Guaranteed to dramatically reduce screen time!
ohhh it sounds lovely, but is very unlikely to happen! (also we are less than a mile and an easy walk/bike from our super nice, big community pool – we SHOULD go more often!!
I was just lamenting this with a friend. But the opposite. Our husbands work basically every day (mine-farm/rancher, hers rural vet) so Saturdays “off” are not a thing. But she and I were raised like this with 5 days and then a free weekend. In small town Nebraska, we almost always have a game Friday night (football, volleyball, basketball). Saturday there are sports tournaments (would have had one today if my 8th grader didn’t have mono). Sunday morning church. Husker football at some point. So there is just so much less “down time” than I grew up with, and I absolutely miss it. While learning to work is good for kids as are team sports, I sometimes feel like kids/people where I live, never really just “be” in the way I was raised. Wandering around the house talking to people bc you are bored. Reaching out to friends to hang out with in the neighborhood. Cleaning a room bc you have nothing better to do.

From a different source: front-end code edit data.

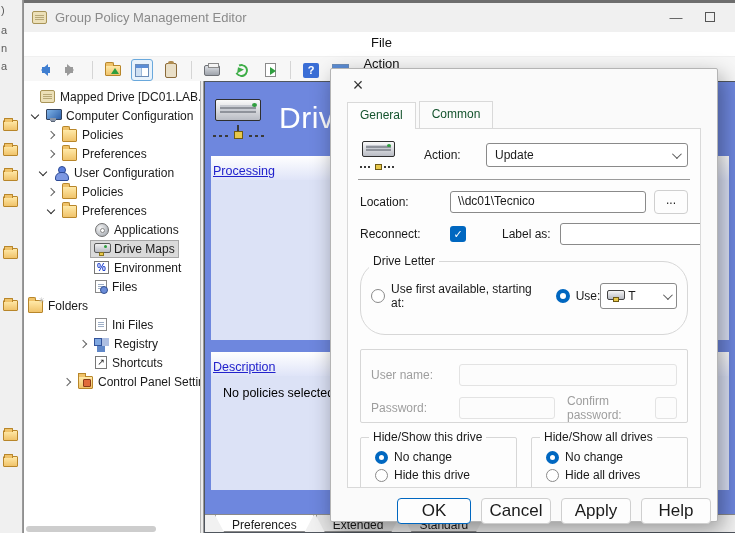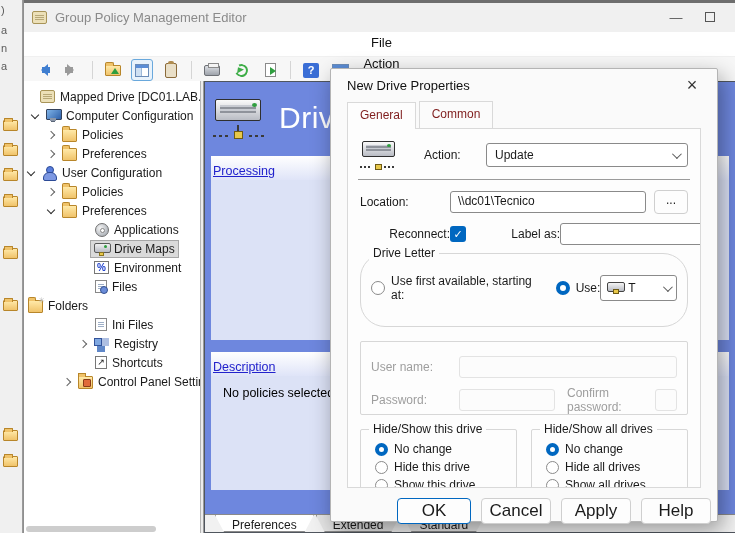--- a/index.html
+++ b/index.html
@@ -118,21 +118,21 @@
   .mp-tabs { position:absolute; left:0; right:0; bottom:0; height:18px; background:#f1f1f1; border-top:1px solid #8a8a8a; display:flex; align-items:stretch; padding-left:10px; gap:2px; }
   .mp-tab { padding:3px 16px 10px; font-size:12px; line-height:14px; background:#e4e4e4; border:1px solid #8a8a8a; border-top:none; clip-path:polygon(0 0,100% 0,calc(100% - 9px) 100%,9px 100%); }
   .mp-tab.active { background:#fff; }
 
   
   .dlg { position:absolute; left:330px; top:68px; width:388px; height:454px; background:#fafafa; border:1px solid #b4b4b4; border-radius:2px; box-shadow:4px 8px 22px rgba(0,0,0,.38); z-index:10; }
   .dlg-titlerow { height:32px; display:flex; align-items:center; justify-content:space-between; padding:0 14px 0 16px; }
   .dlg-title { font-size:13px; color:#111; }
   .dlg-close { font-size:18px; color:#333; width:22px; text-align:center; line-height:20px; }
   .dlg-tabs { display:flex; padding:0 16px; position:relative; z-index:2; }
-  .dtab { font-size:12px; padding:5px 12px 6px; border:1px solid #d9d9d9; border-bottom:none; background:#fbfbfb; margin-right:3px; color:#7f1d1d; }
+  .dtab { font-size:12px; padding:5px 12px 6px; border:1px solid #d9d9d9; border-bottom:none; background:#fbfbfb; margin-right:3px; color:#14532d; }
   .dtab.active { background:#fdfdfd; position:relative; top:1px; padding-bottom:7px; }
   .dlg-panel { margin:0 16px; border:1px solid #d9d9d9; background:#fdfdfd; height:360px; padding:10px 12px 8px; position:relative; z-index:1; overflow:hidden; }
 
   .row { display:flex; align-items:center; }
   .lbl { font-size:12px; color:#1a1a1a; }
   .lbl.dis { color:#9e9e9e; }
 
   .action-row { margin-bottom:8px; }
   .dlgdrive { width:38px; height:32px; position:relative; flex:none; margin-right:26px; }
   .dlgdrive .bd-body { position:absolute; left:2px; top:2px; width:33px; height:16px; background:linear-gradient(#fafafa,#b9bcc4); border:1px solid #2f2f2f; border-radius:2px; }
@@ -146,21 +146,21 @@
   .select .sel-chev { margin-left:auto; width:7px; height:7px; border-right:1.4px solid #5a5a5a; border-bottom:1.4px solid #5a5a5a; transform:rotate(45deg) translateY(-2px); }
   .action-select { flex:1; }
 
   .hr { border-top:1px solid #9a9a9a; margin:6px -2px 10px; }
 
   .loc-row { margin-bottom:9px; }
   .loc-row .lbl, .rec-row > .lbl:first-child { width:90px; flex:none; }
   .tbox { height:22px; border:1px solid #8a8a8a; border-radius:3px; background:#fff; font-size:12px; padding:2px 7px; }
   .loc-input { flex:1; }
   .browse-btn { width:34px; height:24px; margin-left:8px; border:1px solid #cfcfcf; border-radius:4px; background:#fdfdfd; text-align:center; font-size:12px; line-height:18px; flex:none; }
-  .rec-row { margin-bottom:8px;text-align:right; }
+  .rec-row { margin-bottom:16px; }
   .cb { width:16px; height:16px; background:#0067c0; border-radius:3px; color:#fff; font-size:11px; display:flex; align-items:center; justify-content:center; flex:none; }
   .cb::before { content:"\2713"; }
   .labelas { margin-left:36px; width:58px; flex:none; }
   .labelas-input { width:186px; flex:none; }
 
   .grp { border:1px solid #d7d7d7; border-radius:2px; position:relative; padding:14px 10px 10px; background:#fdfdfd; }
   .grp-legend { position:absolute; top:-8px; left:8px; background:#fdfdfd; padding:0 4px; font-size:12px; }
   .grp.dletter { height:74px; margin-bottom:14px;border-radius:25px; }
   .grp.connect { height:74px; margin-bottom:14px; }
 
@@ -286,21 +286,21 @@
             <span class="tlabel">Policies</span>
           </span>
       </div>
       <div class="trow" style="padding-left:20px">
         <span class="chev r"></span>
         <span class="hl">
             <span class="ticon i-folder"></span>
             <span class="tlabel">Preferences</span>
           </span>
       </div>
-      <div class="trow" style="padding-left:0">
+      <div class="trow" style="padding-left:12px">
         <span class="chev d"></span>
         <span class="hl">
             <span class="ticon i-user"></span>
             <span class="tlabel">User Configuration</span>
           </span>
       </div>
       <div class="trow" style="padding-left:20px">
         <span class="chev r"></span>
         <span class="hl">
             <span class="ticon i-folder"></span>
@@ -403,21 +403,20 @@
         <span class="mp-tab active">Preferences</span>
         <span class="mp-tab">Extended</span>
         <span class="mp-tab">Standard</span>
       </div>
     </div>
   </div>
 </div>
 
 <div class="dlg">
   <div class="dlg-titlerow">
-    <span class="dlg-title">New Drive Properties</span>
     <span class="dlg-close">×</span>
   </div>
   <div class="dlg-tabs">
     <span class="dtab active">General</span>
     <span class="dtab">Common</span>
   </div>
   <div class="dlg-panel">
 
     <div class="row action-row">
       <span class="dlgdrive">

So its good to read these comments and talk bc in my mind people are enjoying weekends to the absolute fullest, but in reality, most are just hanging out and unsure of what to do all the time. We fight screens too for sure. I try and have “screen free Sunday” (family movies or all watching sports is fine) but at least take a break from phones! I love how you counted the weekends. I should do that to see what the breakdown is!